In Germany many people write compound nouns as separate words. This may be because of the influence of the English language. LanguageTool should be able to correct such mistakes. Sadly, at the moment it does not. For example this sentence:

"Neben Kinder Garten und Grund Schule gibt es in der Straße auch einen Bau Markt."

According to LanguageTool this is a correct sentence but actually it should read "Kindergarten", "Grundschule" and "Baumarkt". Is there any way to create a rule that detects such mistakes? Or is the only possibility to take all compound nouns that are listed in the dictionary and create one rule for each of them?

(Michael) #2

Thinking about it, it seems to me that this kind of mistakes can't be corrected automatically at all because there are often cases where the two separate words can follow each other:

"Wenn deine Kinder Garten und Wald nur aus dem Bilderbuch kennen, machst du in deiner Erziehung etwas falsch."

Any opinions/suggestions?

(Jan Schreiber) #3

The easiest way to deal with those is adding them to de/compounds.txt. The problem is there are a lot of false positives if the context is not considered. E.g. "Morgen haben wir aus irgendeinem Grund Schule, obwohl Samstag ist."

(Michael) #4

Thanks for the link. The problem you mention does exist for many words that are already on compounds.txt. For example

"Wenn Edison Effekt und Affekt verwechselt hat, bin ich froh, dass er Physiker und nicht Linguist war."

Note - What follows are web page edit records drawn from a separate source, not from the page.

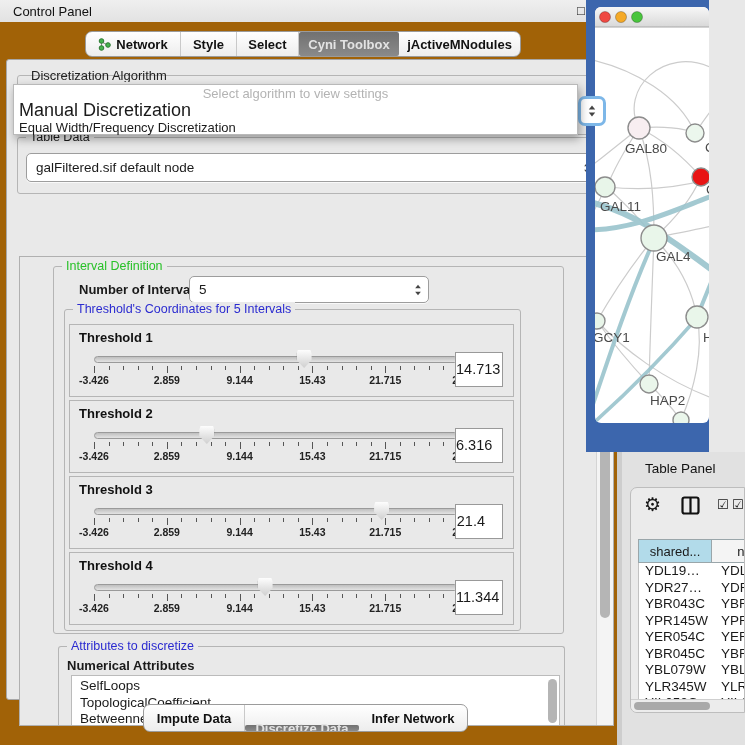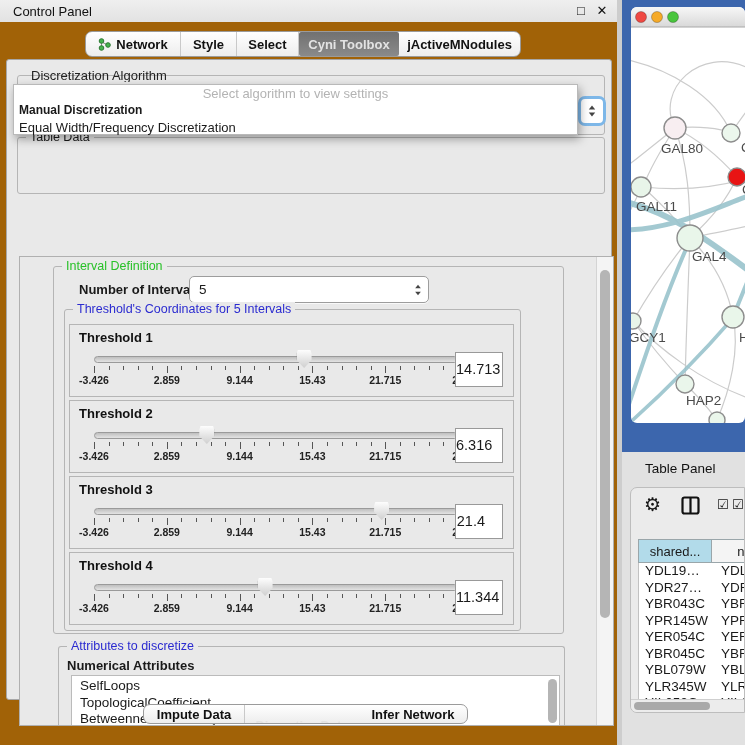--- a/index.html
+++ b/index.html
@@ -40,7 +40,7 @@
   #algo-popup { position:absolute; left:13px; top:84px; width:565px; height:51px; background:#ffffff; border:1px solid #b9b9b9; box-shadow:2px 4px 9px rgba(0,0,0,.35); z-index:60; }
   .popup-row { height:17px; line-height:17px; font-size:13px; padding-left:5px; white-space:nowrap; }
   .popup-placeholder { color:#b3b3b3; text-align:center; padding-left:0; }
-  .popup-bold { font-weight:bold; font-size:12px; }
+  .popup-bold { font-weight:normal; font-size:18px; }
 
   
   #scrollpane { position:absolute; left:12px; top:196px; width:595px; height:470px; border:1px solid #b0b0b0; background:#e9e9e9; overflow:hidden; }

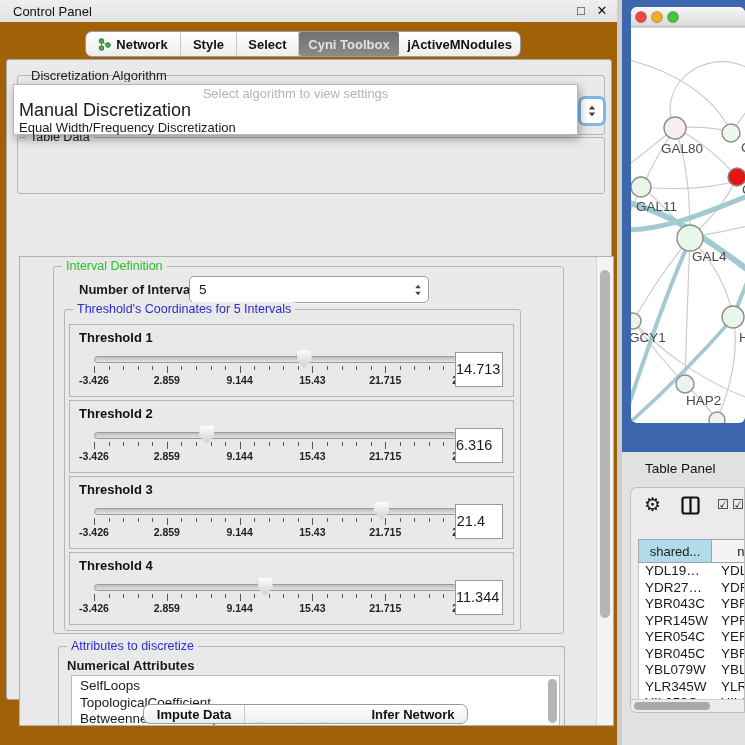--- a/index.html
+++ b/index.html
@@ -66,7 +66,7 @@
 
   
   #gap-strip { position:absolute; left:617px; top:0; width:5px; height:745px; background:#cdcdcd; }
-  #network-area { position:absolute; left:622px; top:0; width:123px; height:452px; }
+  #network-area { position:absolute; left:586px; top:0; width:123px; height:452px; }
   #table-panel-area { position:absolute; left:622px; top:452px; width:123px; height:293px; background:#e1e1e1; }
   #tp-title { position:absolute; left:23px; top:9px; font-size:13.5px; color:#111; }
   #tp-container { position:absolute; left:8px; top:35px; width:115px; height:226px; background:#ebebeb; border:1px solid #bdbdbd; border-radius:7px 0 0 7px; overflow:hidden; }

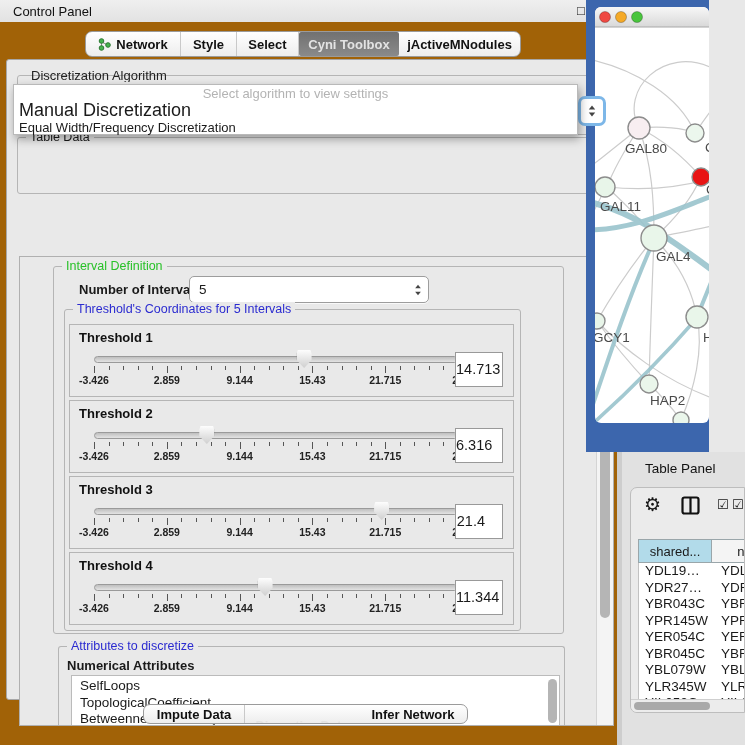--- a/index.html
+++ b/index.html
@@ -126,6 +126,13 @@
 
     <div class="groupbox" style="left:10px; top:77px; width:588px; height:57px;">
       <span class="gb-label">Table Data</span>
+      <div class="combo" style="left:8px; top:15px; width:572px; height:29px;">
+        <span>galFiltered.sif default node</span>
+        <span class="stepper">
+            <span class="arr-up" style="transform:scale(.7);"></span>
+            <span class="arr-down" style="transform:scale(.7);"></span>
+          </span>
+      </div>
     </div>
 
     <div id="scrollpane">

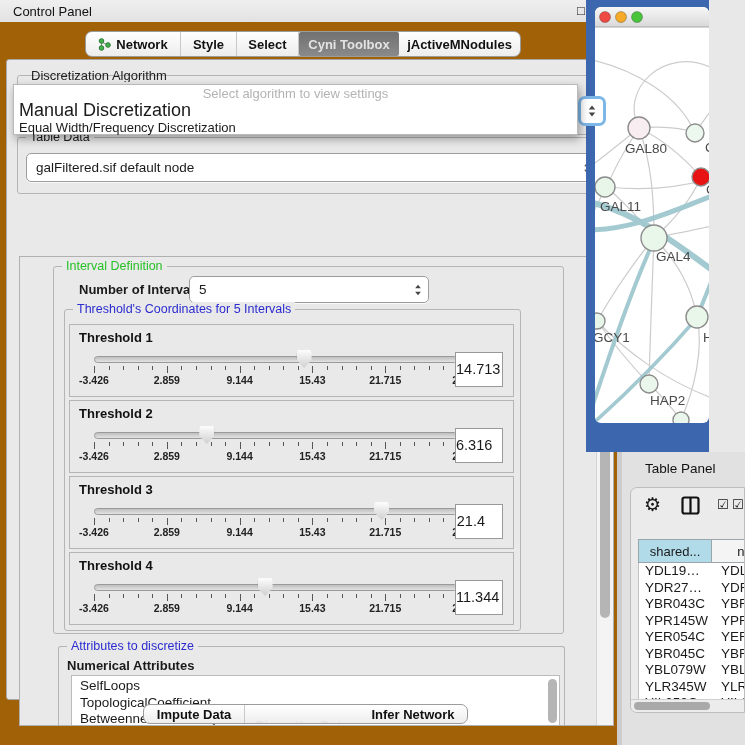--- a/index.html
+++ b/index.html
@@ -324,7 +324,7 @@
 
   </div>
 
-  <div id="bottom-tabs" class="tabbar" style="left:143px; top:704px; height:20px;">
+  <div id="bottom-tabs" class="tabbar" style="left:143px; top:704px; height:28px;">
       <div class="tab" style="width:101px;">
         <span>Impute Data</span>
       </div>

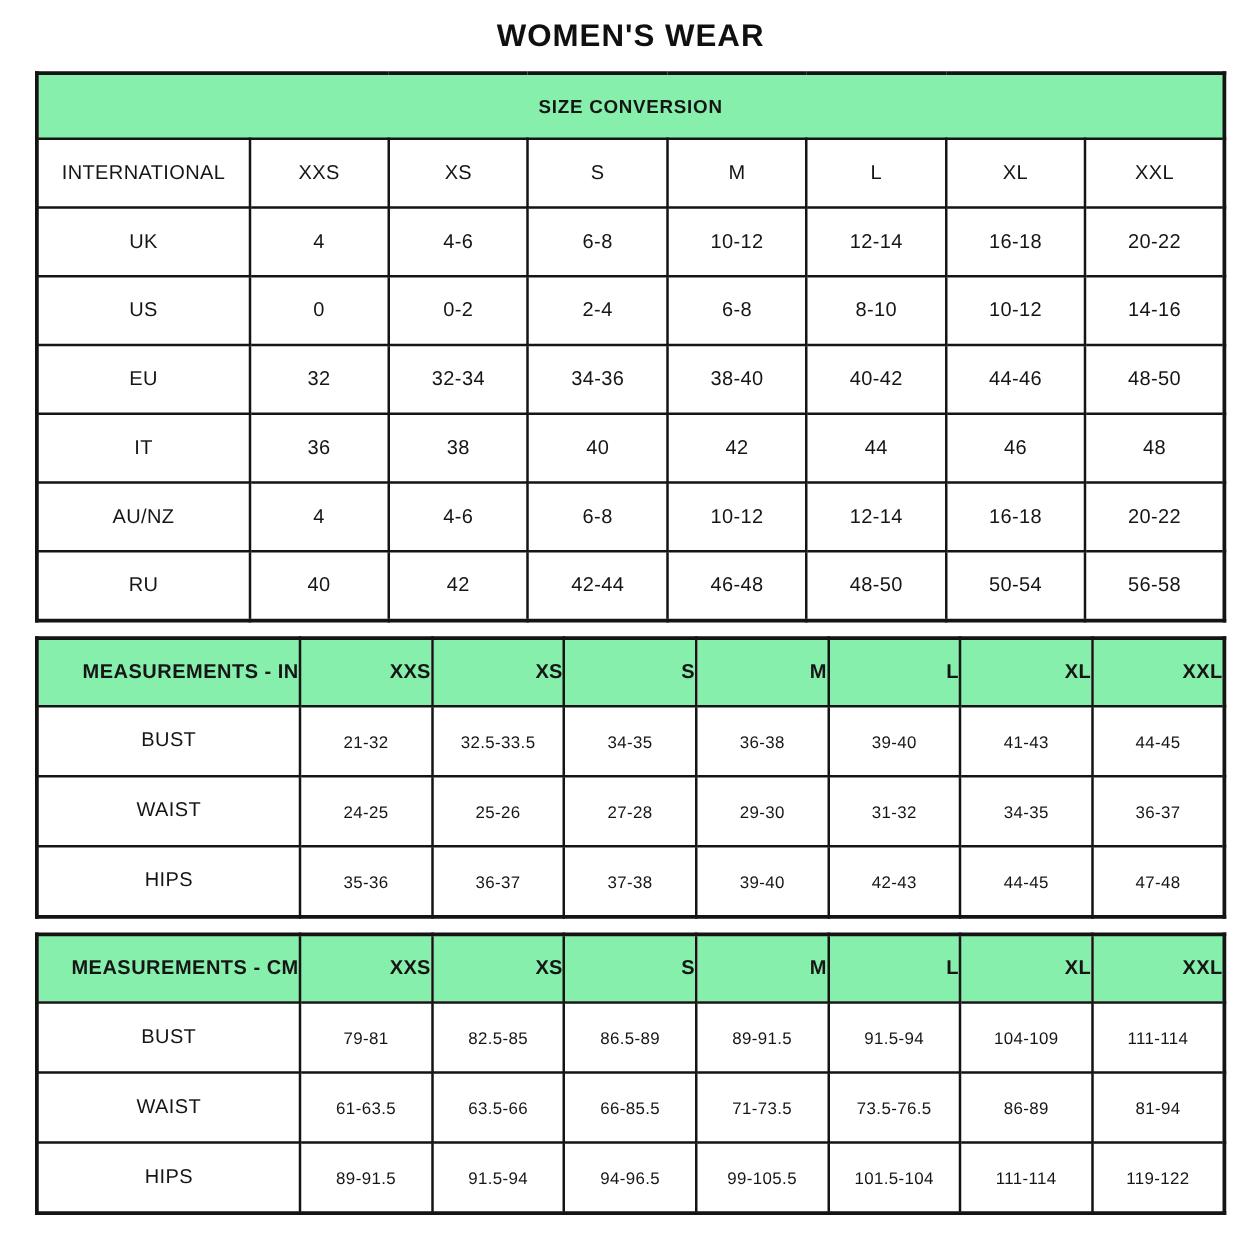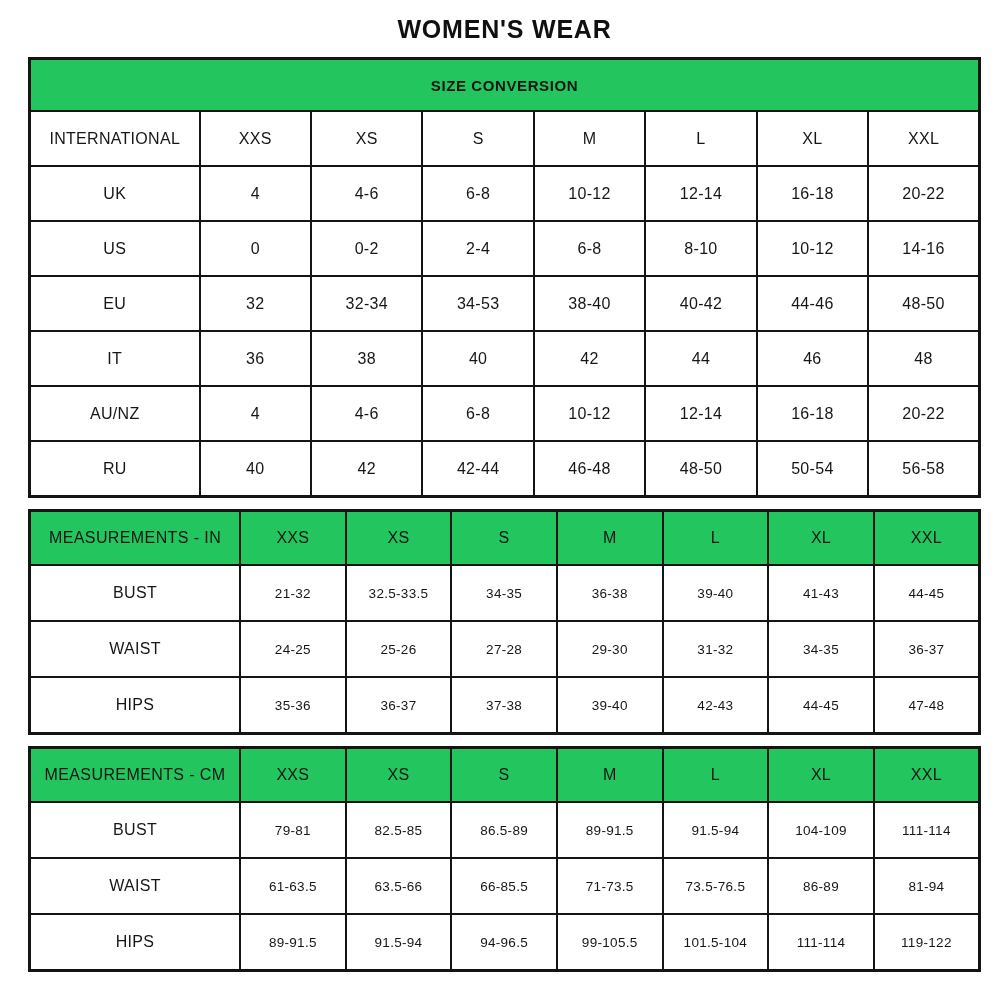--- a/index.html
+++ b/index.html
@@ -46,7 +46,7 @@
     white-space: nowrap;
   }
   .gray {
-    background: #22c55e;
+    background: #86efac;
   }
   
   .t1 .title-cell {

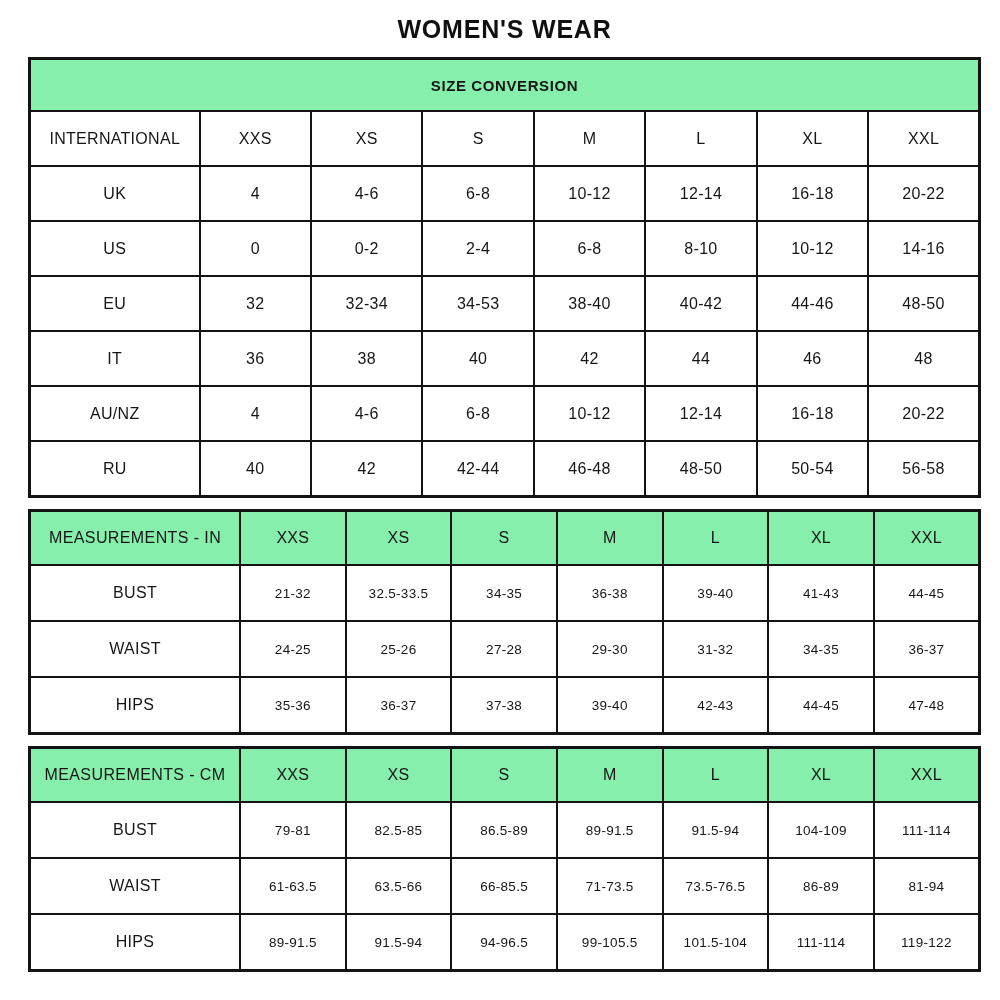--- a/index.html
+++ b/index.html
@@ -144,7 +144,7 @@
           <td class="row-label">EU</td>
           <td class="value-cell">32</td>
           <td class="value-cell">32-34</td>
-          <td class="value-cell">34-53</td>
+          <td class="value-cell">34-36</td>
           <td class="value-cell">38-40</td>
           <td class="value-cell">40-42</td>
           <td class="value-cell">44-46</td>

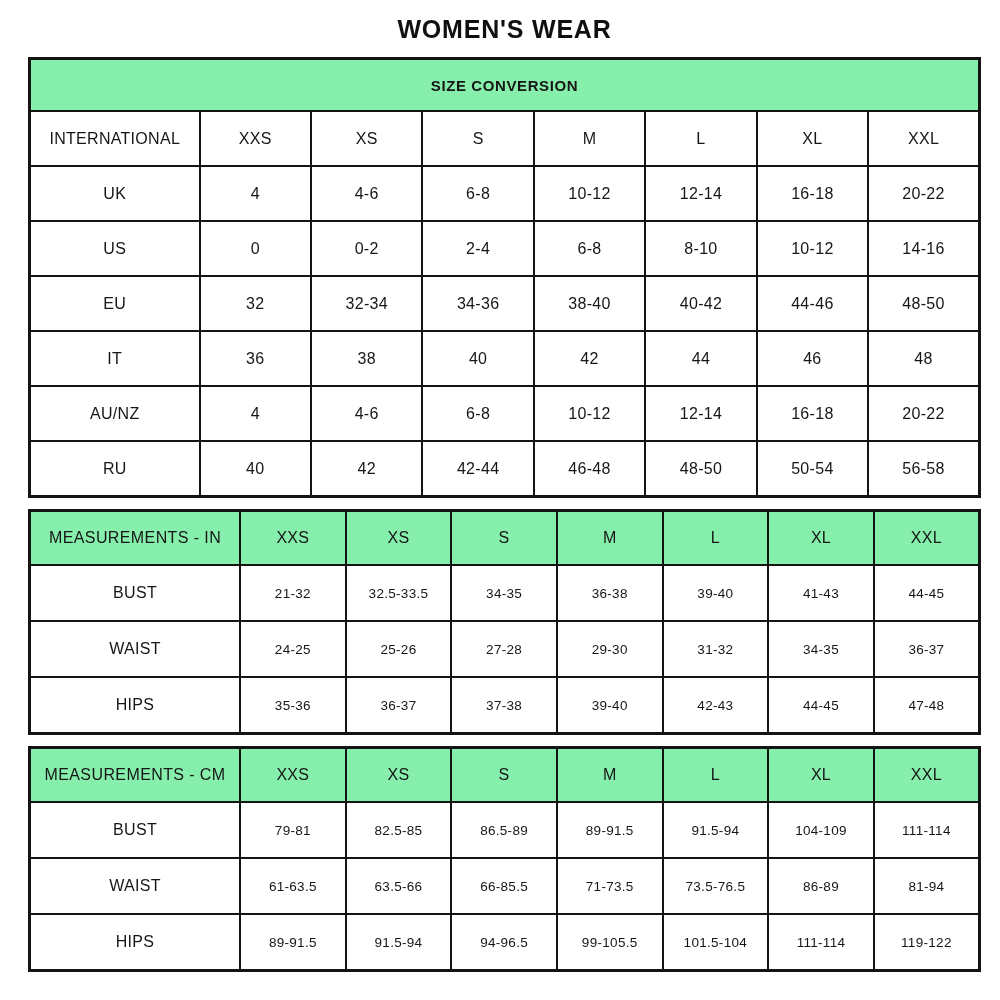--- a/index.html
+++ b/index.html
@@ -76,7 +76,8 @@
   .tm .cols-row td {
     height: 52px;
     font-size: 16px;
-    font-weight: 400;
+    font-weight: 700;
+    text-align: right;
   }
   .tm .data-row .row-label {
     height: 54px;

So the question for me is: Should I go ahead and add words to that list because I think that the mistakes do occur more often than the correct uses? Or is it the other way around, and we should delete all words from that list that can be written separately in some contexts?

(Jan Schreiber) #5

I think that is the most pragmatic solution. If you could send us a pull request, that would be great! We run an automated test with 40,000 sentences every night, so we'll probably notice if there are too many false positives. Adding some cases with antipatterns to grammar.xml is also a possibility.

(Michael) #6

Sorry, I'm new. What's a pull request and how do I send it?

(Jan Schreiber) #7

If that is too much hassle, just send the edited file to jan.schreiber ât and I will take care of the rest. Thanks in advance for the help! Really, really appreciated.

(Michael) #8

Thanks for the info. I'm just realizing that I basically suggested that I could make a list of all compound nouns of the German language that may be incorrectly written as separate words. So now I need to decide if I want to quit my job, leave my family and lock myself into a room or if I can find a way to turn this task into something a little more ... manageable. :cold_sweat:

(Jan Schreiber) #9

The problem is far from trivial. A while ago I wrote a rule that searched for
die <Nomen> <Nomen im Fem.>
but it gave false alarms for appositions such as "die Spezies Tulpe".
If you can make a list with a few particularly annoying examples, that would already help.

(Ruud Baars) #10

The same problem is there for Dutch. What is possible is to get the bi-words from a large corpus, and compare the frequency to the compound. It can help identifying cases.
But for a perfect rule, you would have to account for the entire sentence, which is not practical. And even then, there are cases that are correct both ways.